A., The change fold of lysosome specific proteins. The proteins abundances after infections were compared to the uninfected group. Lamp1 and Limp1 are lysosome marker proteins and serves as control. The dashed line equals to the average ratio of Lamp1 and Limp1, which indicates the average ratio of lysosomal structural proteins. The solid line equals to 1. B. The change fold of toll-like receptors. C. The change fold of inflammatory proteins. D. The change fold of MHC molecules.

Figure 4. Comparative and network analyses of upregulated proteins in lysosomes

A., Venn diagram showing the overlap of upregulated proteins (more than 2-fold) between each group. Numbers in each area represents the number of proteins in that category. The descriptions represent the subcellular localizations with highest enrichment in that category. B., Upregulated proteins were submitted to STRING for further analysis for protein-protein interaction. Networks were visualized by Cytoscape software. Proteins upregulated by different treatments are indicated by different colors. The proteins of related functions are labeled and indicated by colored backgrounds.

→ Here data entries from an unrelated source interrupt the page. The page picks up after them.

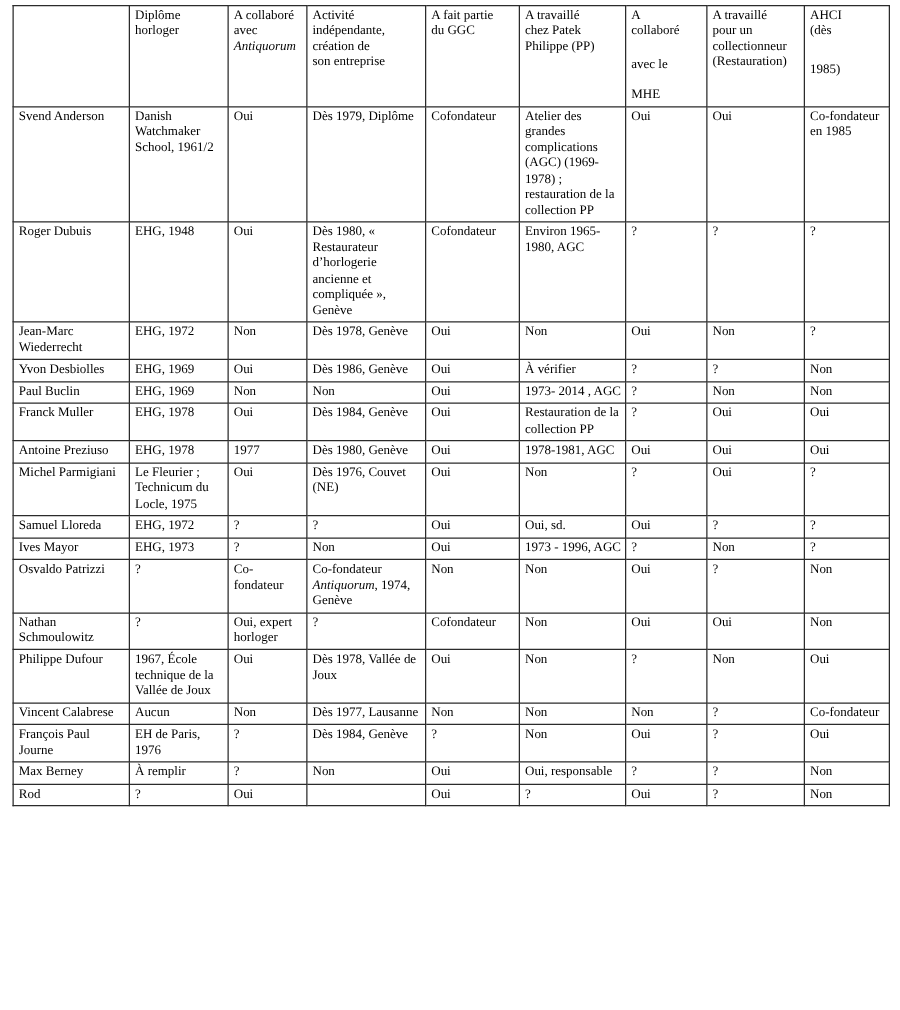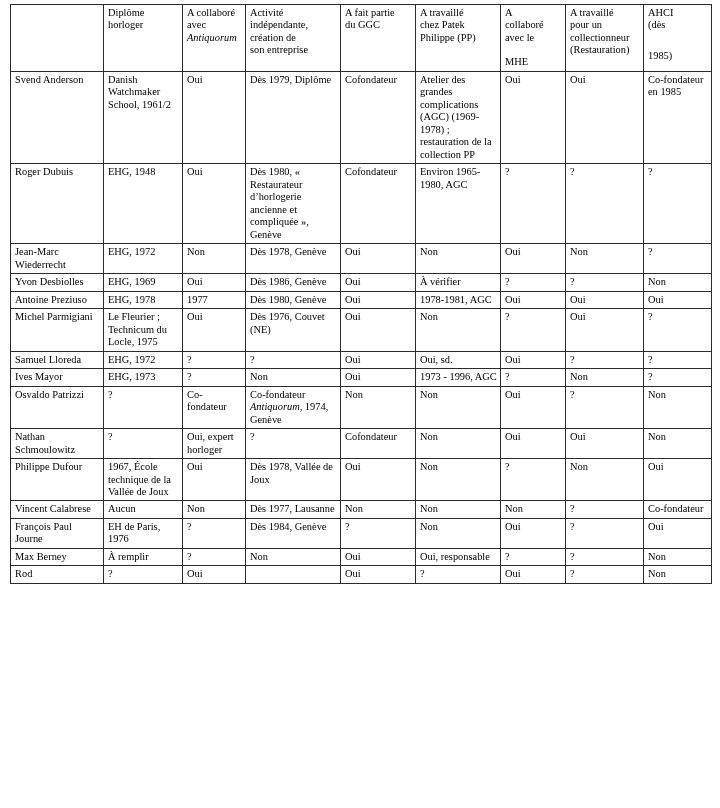--- a/index.html
+++ b/index.html
@@ -101,7 +101,7 @@
         <td>
           <span style="display: block;">A</span>
           <span style="display: block;">collaboré</span>
-          <span style="display: block;">avec le</span>
+          <span style="display: block; margin-top: 14px;">avec le</span>
           <span style="display: block; margin-top: 12px;">MHE</span>
         </td>
         <td>

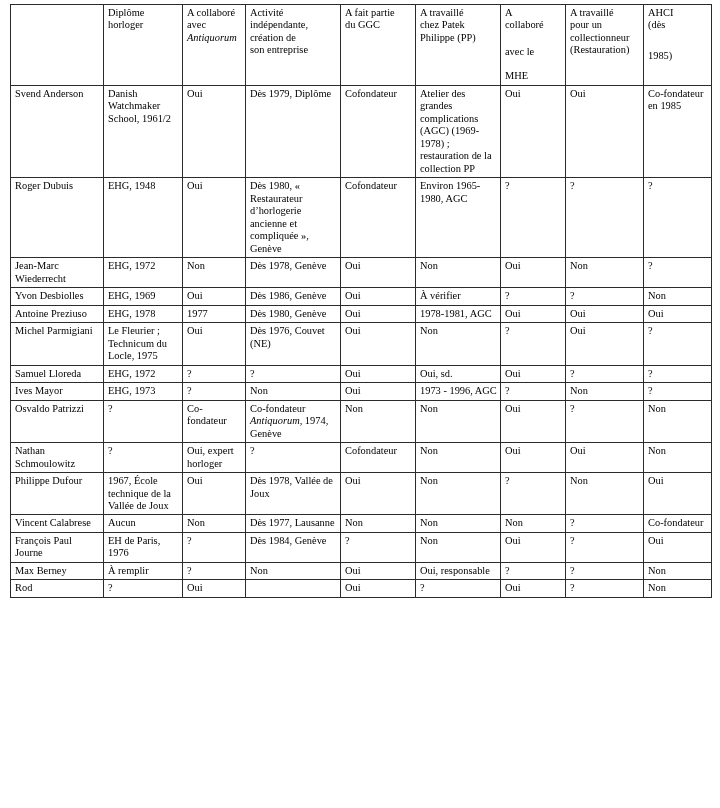--- a/index.html
+++ b/index.html
@@ -161,6 +161,17 @@
           <td>Non</td>
         </tr>
         <tr>
+          <td>Paul Buclin</td>
+          <td>EHG, 1969</td>
+          <td>Non</td>
+          <td>Non</td>
+          <td>Oui</td>
+          <td>1973- 2014 , AGC</td>
+          <td>?</td>
+          <td>Non</td>
+          <td>Non</td>
+        </tr>
+        <tr>
           <td>Antoine Preziuso</td>
           <td>EHG, 1978</td>
           <td>1977</td>

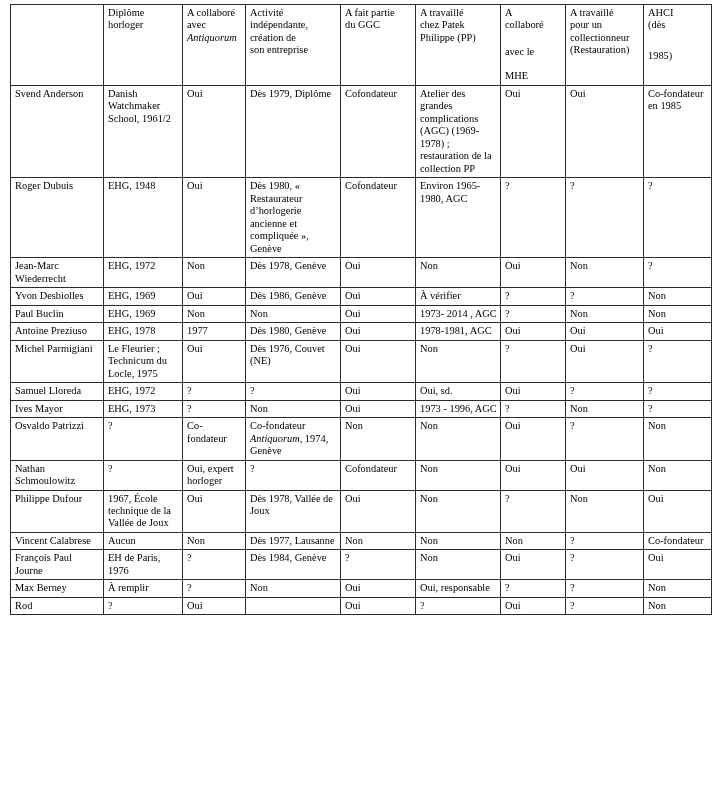--- a/index.html
+++ b/index.html
@@ -172,6 +172,17 @@
           <td>Non</td>
         </tr>
         <tr>
+          <td>Franck Muller</td>
+          <td>EHG, 1978</td>
+          <td>Oui</td>
+          <td>Dès 1984, Genève</td>
+          <td>Oui</td>
+          <td>Restauration de la collection PP</td>
+          <td>?</td>
+          <td>Oui</td>
+          <td>Oui</td>
+        </tr>
+        <tr>
           <td>Antoine Preziuso</td>
           <td>EHG, 1978</td>
           <td>1977</td>

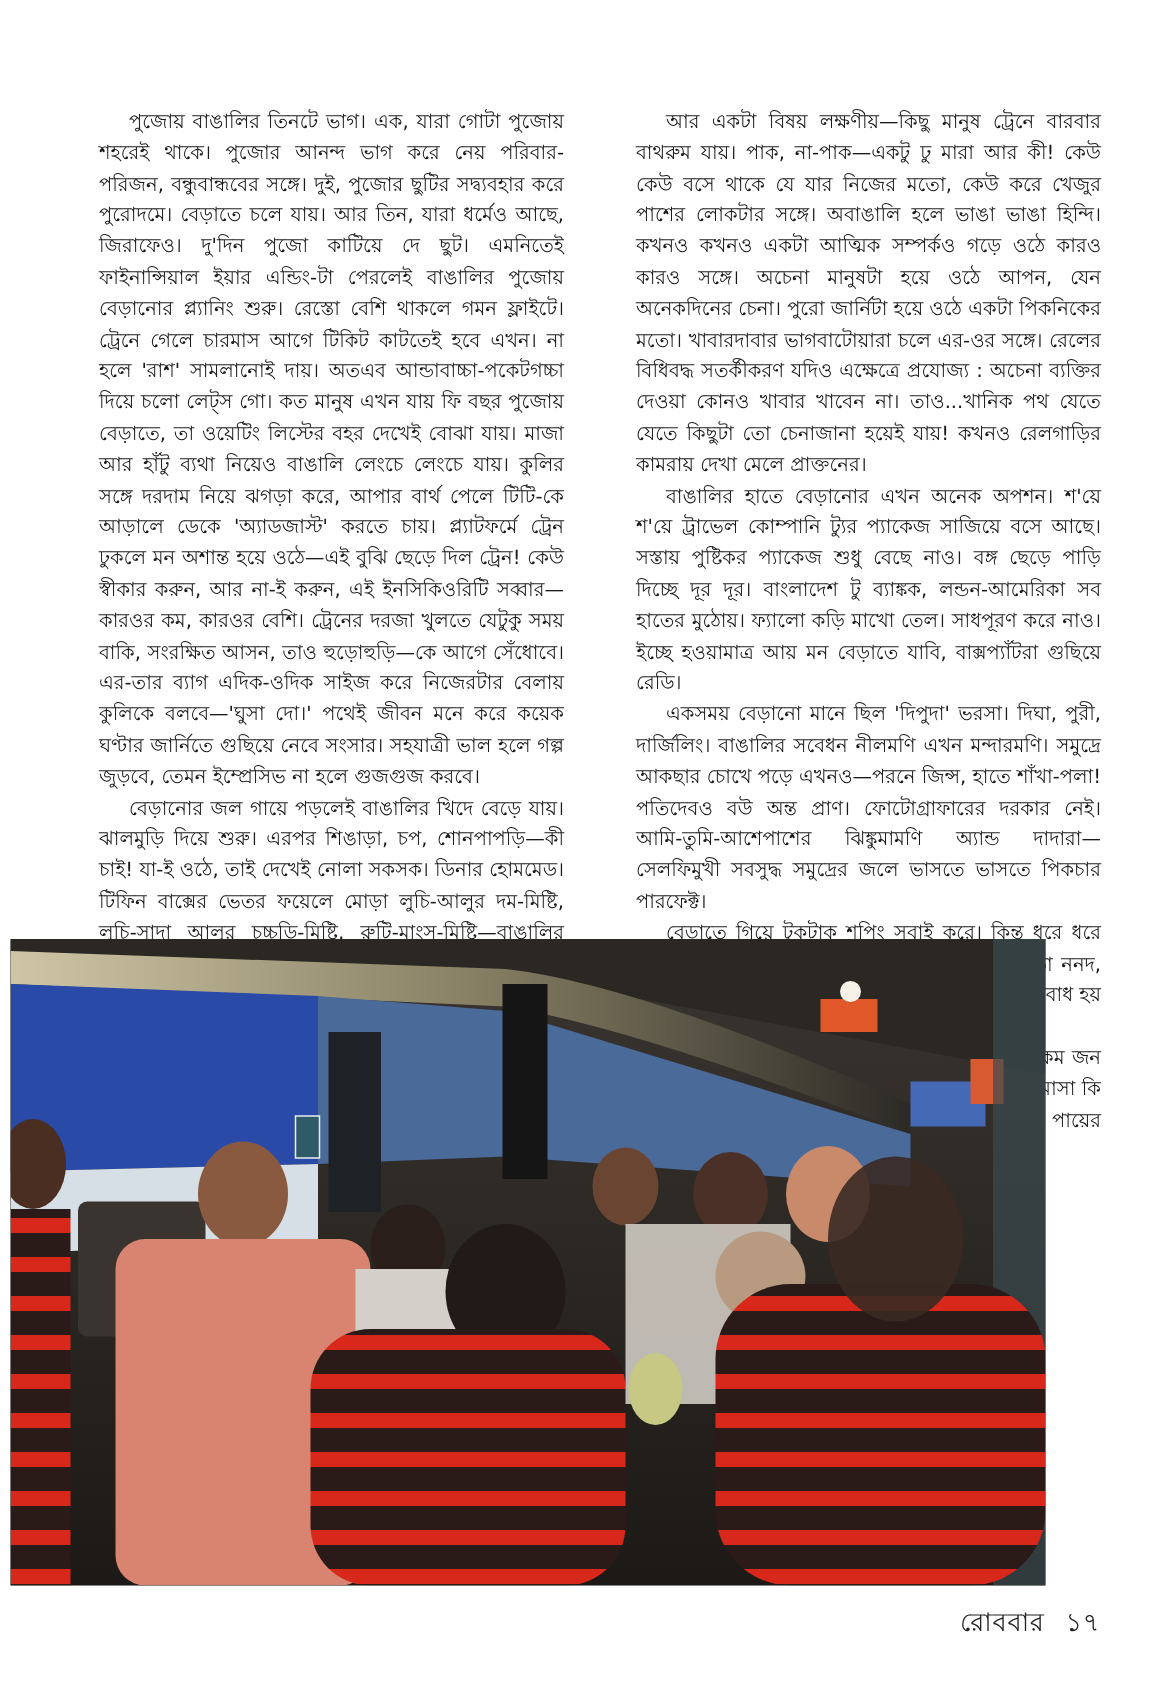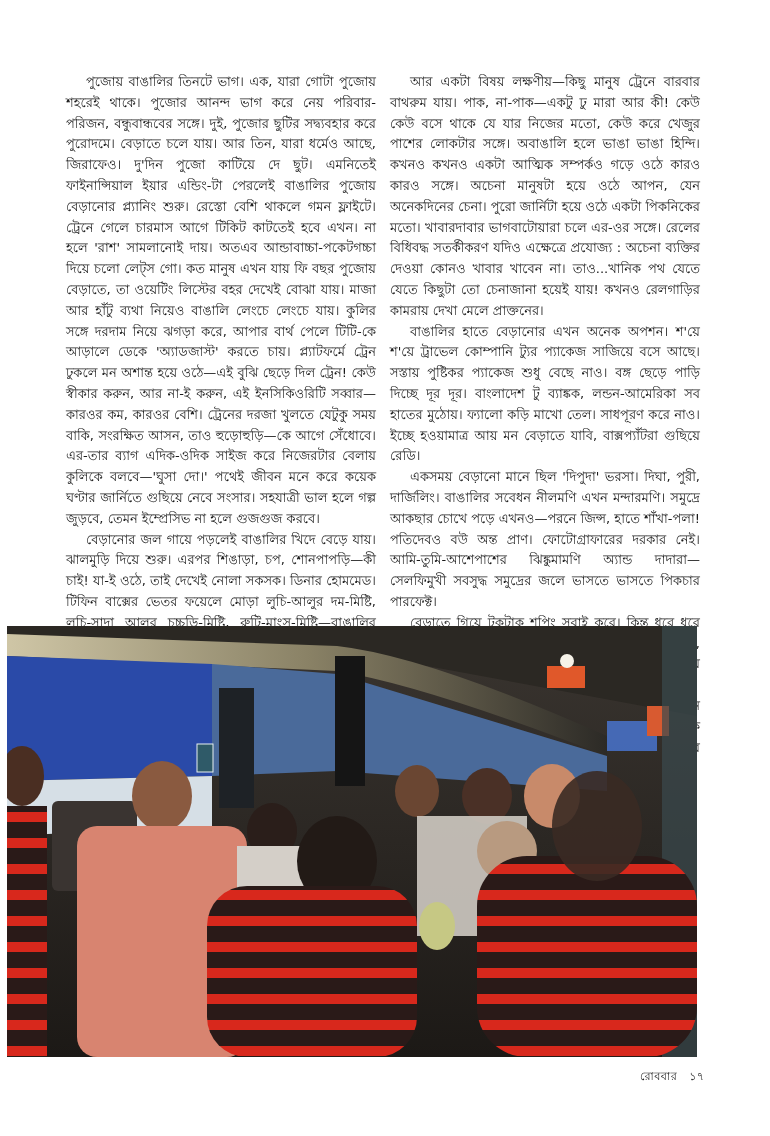--- a/index.html
+++ b/index.html
@@ -8,7 +8,7 @@
   .column { position: absolute; top: 72px; width: 310px; font-size: 13px; line-height: 20.8px;
             text-align: justify; }
   .col-left { left: 66px; }
-  .col-right { left: 390px; }
+  .col-right { left: 424px; }
   .para { margin: 0; text-indent: 20px; }
   .para.first { text-indent: 20px; }
   .photo { position: absolute; left: 7px; top: 626px; width: 690px; height: 431px; overflow: hidden;

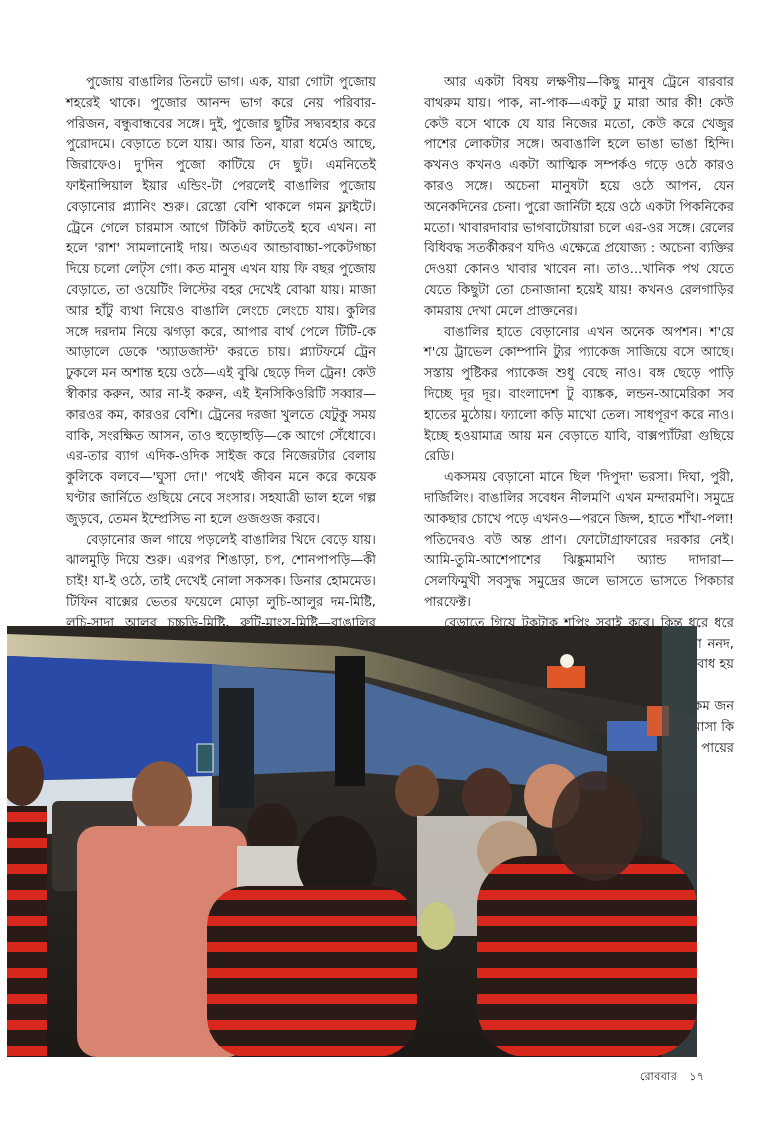--- a/index.html
+++ b/index.html
@@ -14,7 +14,7 @@
   .photo { position: absolute; left: 7px; top: 626px; width: 690px; height: 431px; overflow: hidden;
            background: #2a2622; }
   .photo svg { display: block; width: 100%; height: 100%; }
-  .folio { position: absolute; left: 640px; top: 1068px; font-size: 11px; color: #222; letter-spacing: 0.5px; }
+  .folio { position: absolute; left: 640px; top: 1068px; font-size: 17px; color: #222; letter-spacing: 0.5px; }
   .folio span { margin-right: 8px; }
 </style>
 </head>

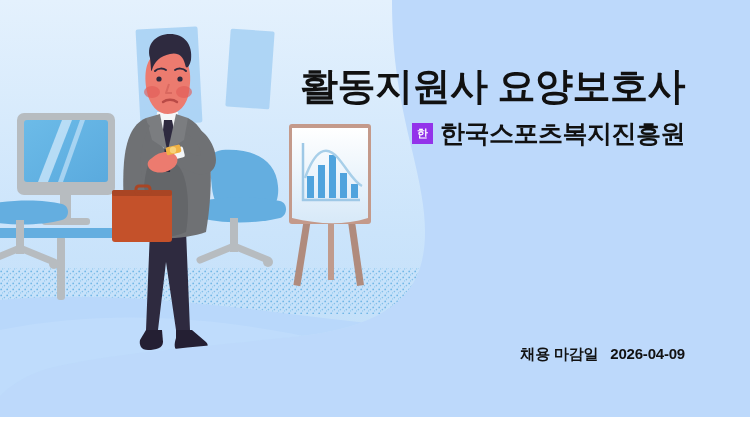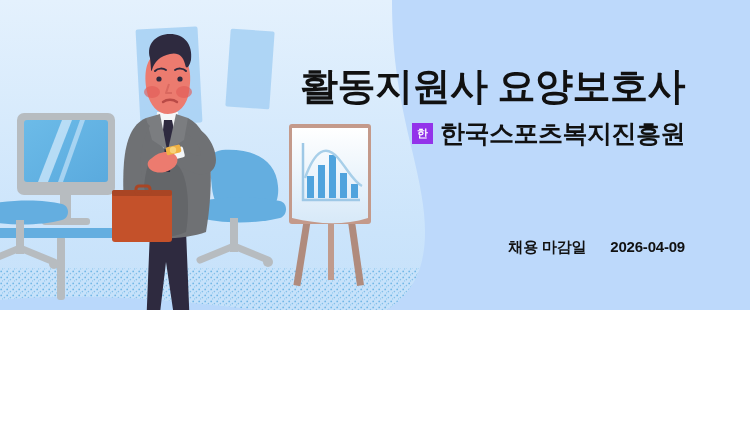--- a/index.html
+++ b/index.html
@@ -10,7 +10,7 @@
   #banner {
     position: relative;
     width: 750px;
-    height: 310px;
+    height: 417px;
     overflow: hidden;
     background: #bdd9fb;
     font-family: "Liberation Sans", "DejaVu Sans", sans-serif;

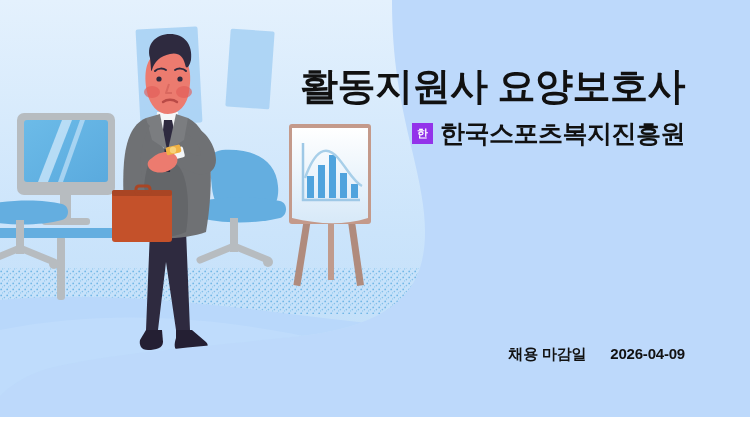--- a/index.html
+++ b/index.html
@@ -74,7 +74,7 @@
     white-space: nowrap;
     z-index: 40;
   }
-  #deadline .dl-date { margin-left: 20px; }
+  #deadline .dl-date { margin-left: 8px; }
 </style>
 </head>
 <body>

Figure 5. Analysis of lysosome-related glycoproteins

A., Subcellular distribution of glycoproteins in lysosomes. 193 Lysosome-related glycolproteins identified with mass spectrum were mapped to 179 GO terms of cellular components using DAVID tools, number of proteins in each category was presented. Further classification of intracellular localization is shown. ER, endoplasmic reticulum; Mito, mitochondrion; Lyso/Endo, lysosome/endosome; Golgi, Golgi apparatus, Ribo, ribosome. B., Dot plot showing the relative abundance of 300 glycosylated peptides and proteins that each peptide represented; the source of the peptides is indicated by colors. Red and blue dotted lines represent abundance ratios that equal to 2:1 and 1:2, respectively. The peptides that are more glycosylated (with a ratio 02C32:1) and less glycosylated (with a ratio 02C21:2) are labeled.

Figure 6. Further analysis of mass spectrometry (MS) results by Western blotting

A., Immunity-related proteins chosen for Western blot analysis. Relative abundance of 5 proteins quantified by mass spectrum were shown in table. Fold change > 2 is labeled in red (left panel). Right panel, similar amounts of protein extracts from control or infected cells were probed with antibodies against chosen proteins (Mib1, RhoB, Gbp5, Rsad2 and Oasl1). Lamp1 and GAPDH served as loading controls. B.-F., MS/MS data of represented peptides of chosen proteins. TMT-128 indicates control; TMT-129 indicates L. m infection; TMT-130 indicates HSV-1 infection; and TMT-131 indicates VSV infection.

Figure 7. Analysis of lysosome and autophagy activity by cell staining

Mouse macrophage cell line RAW 264.7 were infected with L. m, HSV-1 and VSV or culture medium for 9 hours. NBD-PZ/PI dual staining was performed for lysosome activity analysis, and Cyto-ID staining was performed for autophagy activity analysis. A.-B., Quantification of the activity of lysosomes A. or autophagy B. shows the differences between each group. C.-D., one of representative image of fluorescence histograms measured using a FACSCalibur showed comparable intensities of lysosome C. or autophagy D. signals in each group. Cells without staining were set as blank control and the gate was set referring to blank. Mean Values and standard deviations were calculated (*: p < 0.05, **: p < 0.01, ***: p < 0.001, Student's t-test).